BIND stuck after error "unable to obtain neither an IPv4 nor an IPv6 dispatch"

Summary

Server appeared to be stuck in some strange state after "rndc reconfig".

BIND version used

BIND 9.16.5 (Stable Release) <id:c00b458>
running on Linux x86_64 3.10.0-1127.13.1.el7.x86_64 #1 SMP Tue Jun 23 15:46:38 UTC 2020
built by make with '--build=x86_64-redhat-linux-gnu' '--host=x86_64-redhat-linux-gnu' '--program-prefix=' '--disable-dependency-tracking' '--prefix=/usr' '--exec-prefix=/usr' '--bindir=/usr/bin' '--sbindir=/usr/sbin' '--sysconfdir=/etc' '--datadir=/usr/share' '--includedir=/usr/include' '--libdir=/usr/lib64' '--libexecdir=/usr/libexec' '--localstatedir=/var' '--sharedstatedir=/var/lib' '--mandir=/usr/share/man' '--infodir=/usr/share/info' '--sysconfdir=/etc/named' '--disable-static' '--with-pic' '--without-python' '--with-libtool' '--without-lmdb' 'build_alias=x86_64-redhat-linux-gnu' 'host_alias=x86_64-redhat-linux-gnu' 'CFLAGS=-O2 -g -pipe -Wall -Wp,-D_FORTIFY_SOURCE=2 -fexceptions -fstack-protector-strong --param=ssp-buffer-size=4 -grecord-gcc-switches -m64 -mtune=generic' 'LDFLAGS=-Wl,-z,relro ' 'PKG_CONFIG_PATH=:/usr/lib64/pkgconfig:/usr/share/pkgconfig'
compiled by GCC 4.8.5 20150623 (Red Hat 4.8.5-39)
compiled with OpenSSL version: OpenSSL 1.0.2k-fips  26 Jan 2017
linked to OpenSSL version: OpenSSL 1.0.2k-fips  26 Jan 2017
compiled with libxml2 version: 2.9.1
linked to libxml2 version: 20901
compiled with json-c version: 0.11
linked to json-c version: 0.11
compiled with zlib version: 1.2.7
linked to zlib version: 1.2.7
threads support is enabled

default paths:
  named configuration:  /etc/named/named.conf
  rndc configuration:   /etc/named/rndc.conf
  DNSSEC root key:      /etc/named/bind.keys
  nsupdate session key: /var/run/named/session.key
  named PID file:       /var/run/named/named.pid
  named lock file:      /var/run/named/named.lock

Steps to reproduce

Haven't been able to reproduce this.
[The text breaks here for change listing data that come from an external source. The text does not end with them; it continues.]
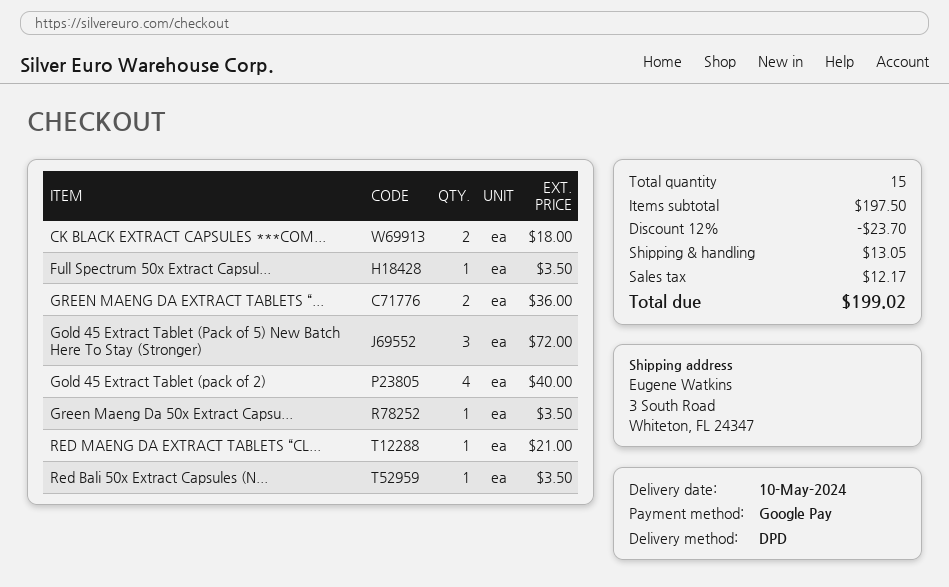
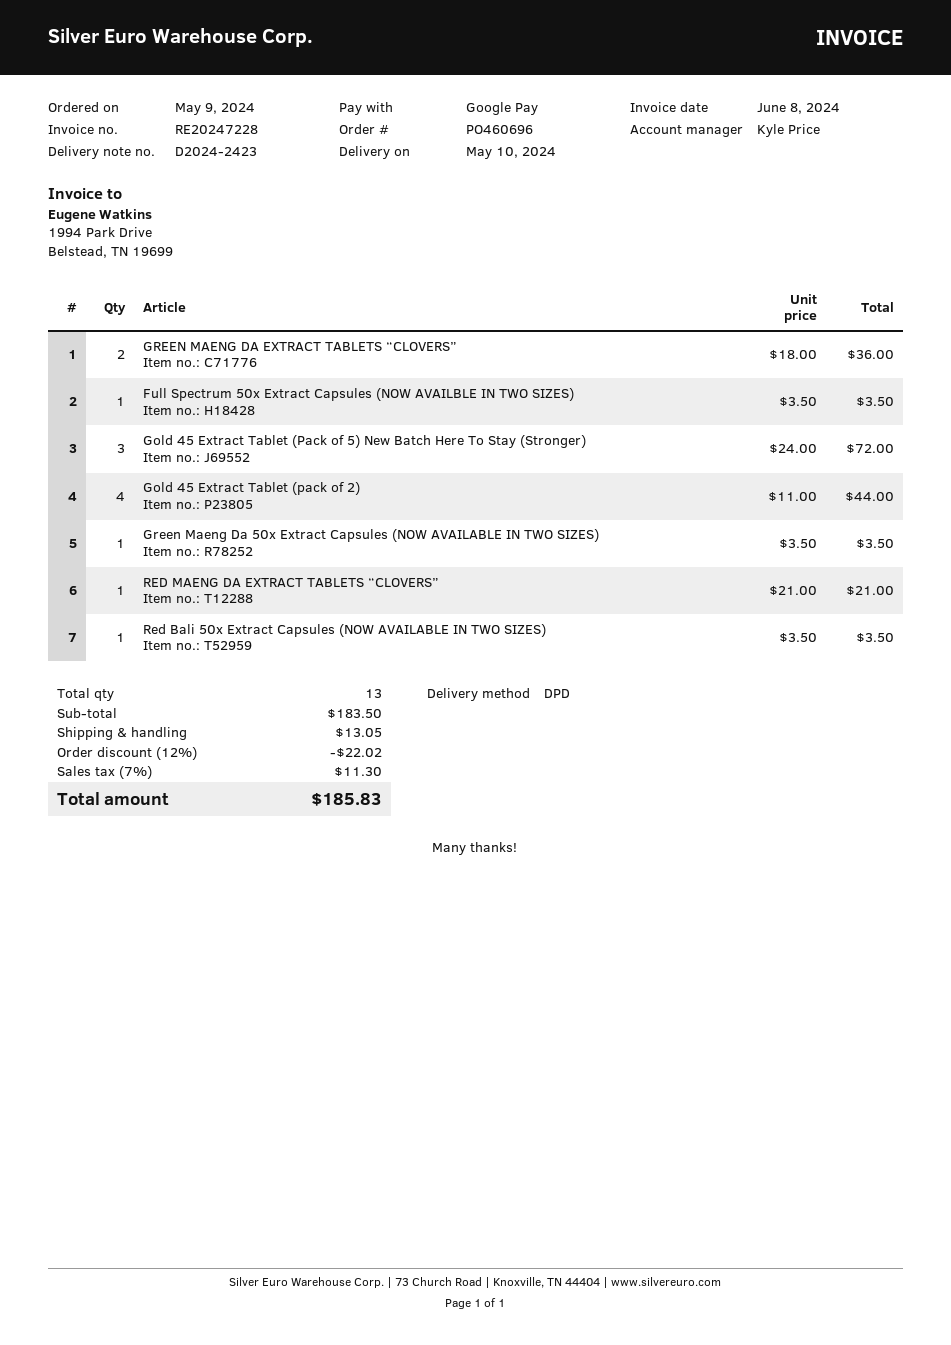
CK BLACK EXTRACT CAPSULES ***COM...: 2 for 18.00 -> none
Gold 45 Extract Tablet (pack of 2): 4 for 40.00 -> 4 for 44.00
total quantity: 15 -> 13
subtotal: 197.50 -> 183.50
discount: 12% = 23.70 -> 12% = 22.02
tax: 12.17 -> 11.30
total: 199.02 -> 185.83

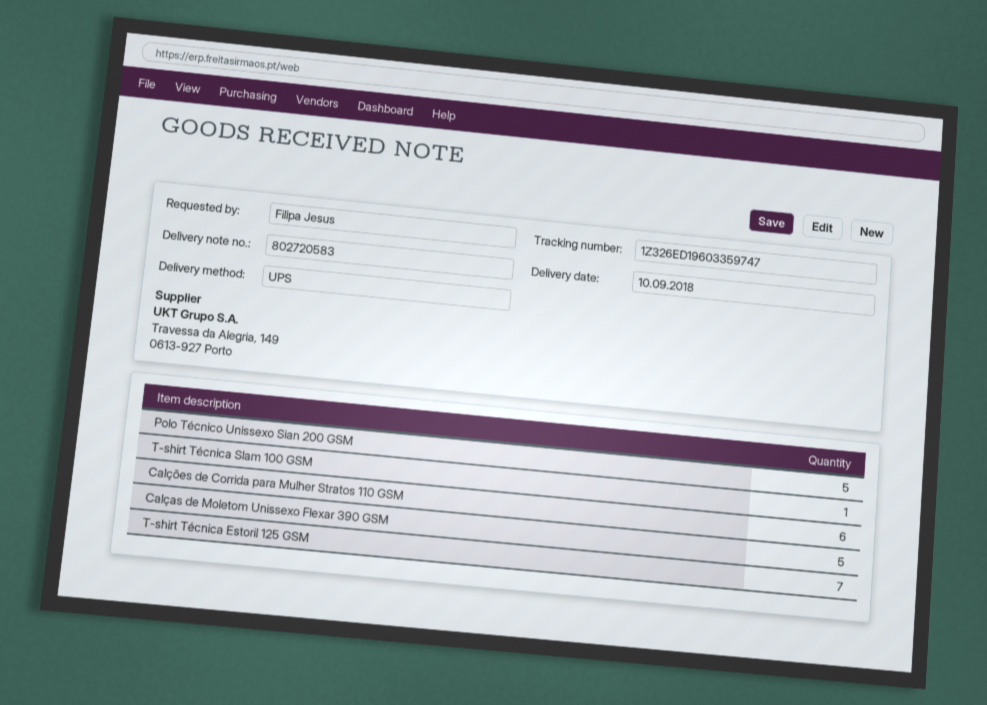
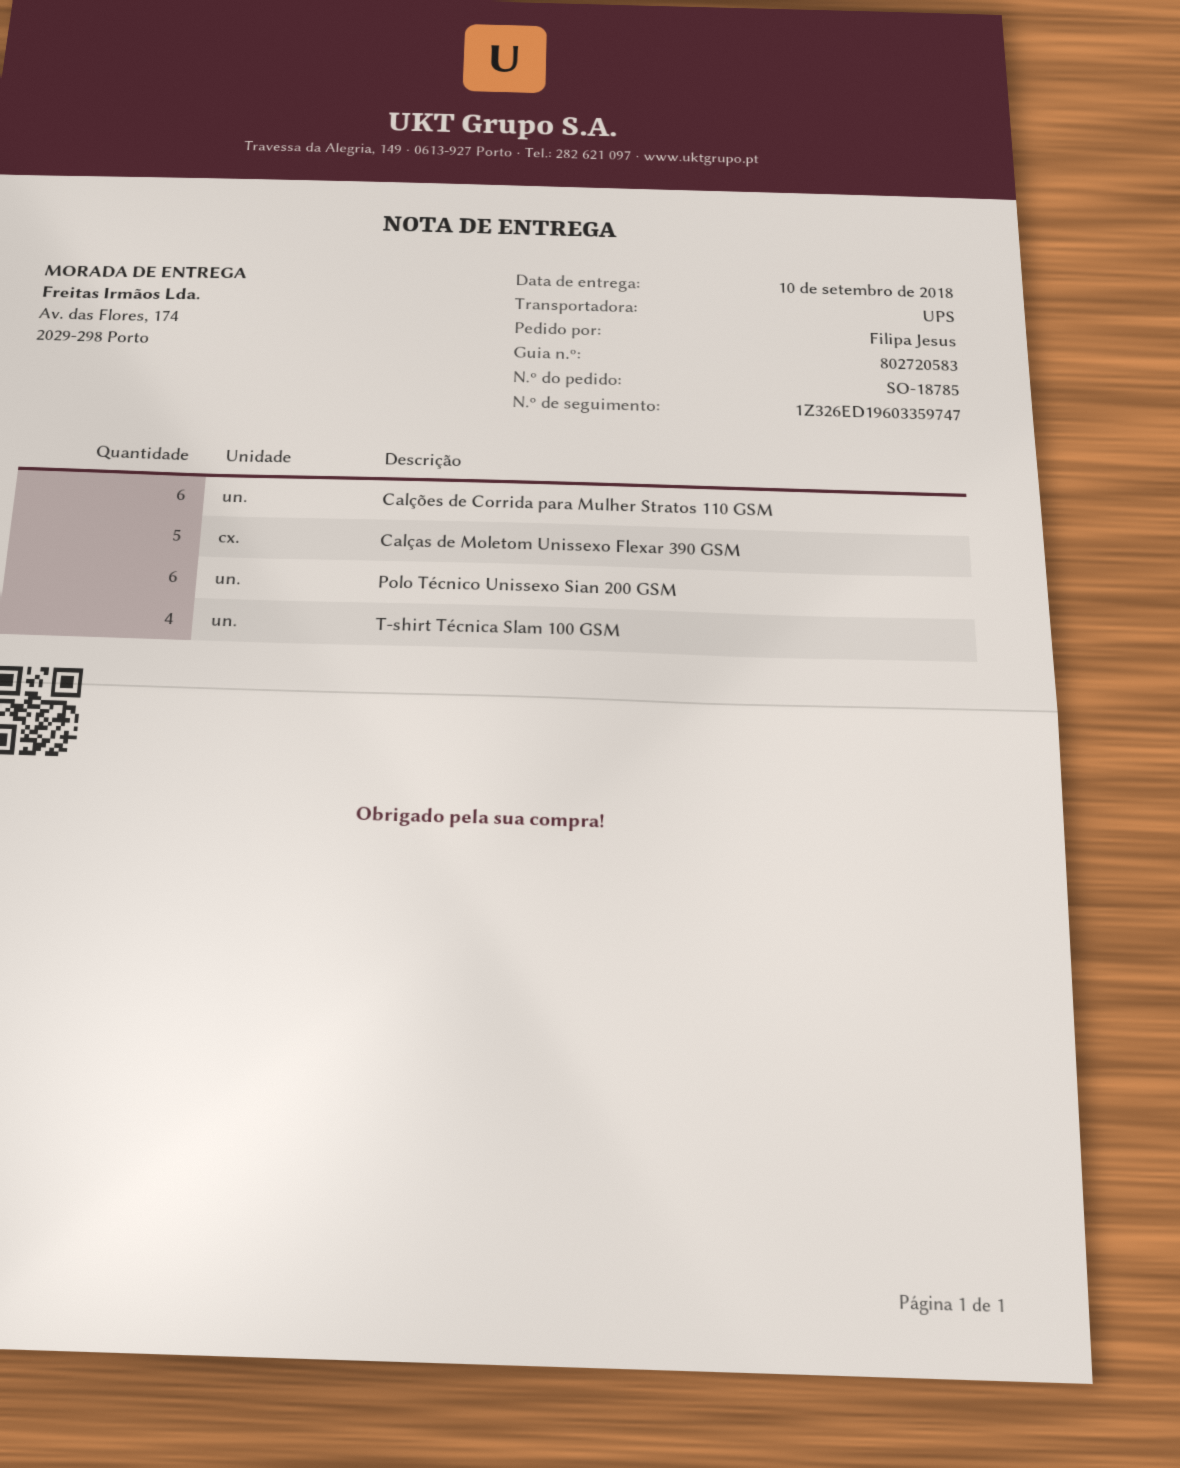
Polo Técnico Unissexo Sian 200 GSM: 5 -> 6
T-shirt Técnica Slam 100 GSM: 1 -> 4
T-shirt Técnica Estoril 125 GSM: 7 -> none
We run "rndc reconfig" frequently on many of our BIND servers, and this is the first time I've seen such behaviour. On this specific server, after log rotation, logrotate ran "rndc reconfig" and BIND logged this:

What is the current bug behavior?

After logging that error, BIND appeared to be stuck in a strange state. It was answering queries over UDP (did not check TCP). However, it was not refreshing any of the secondary zones. However, I don't know what was going on, because logrotate compressed the rotated log file and deleted the original, but the named process still held it open. However, it couldn't write any logs. "rndc zonestatus" for various zones showed them loaded and stuck on older serials.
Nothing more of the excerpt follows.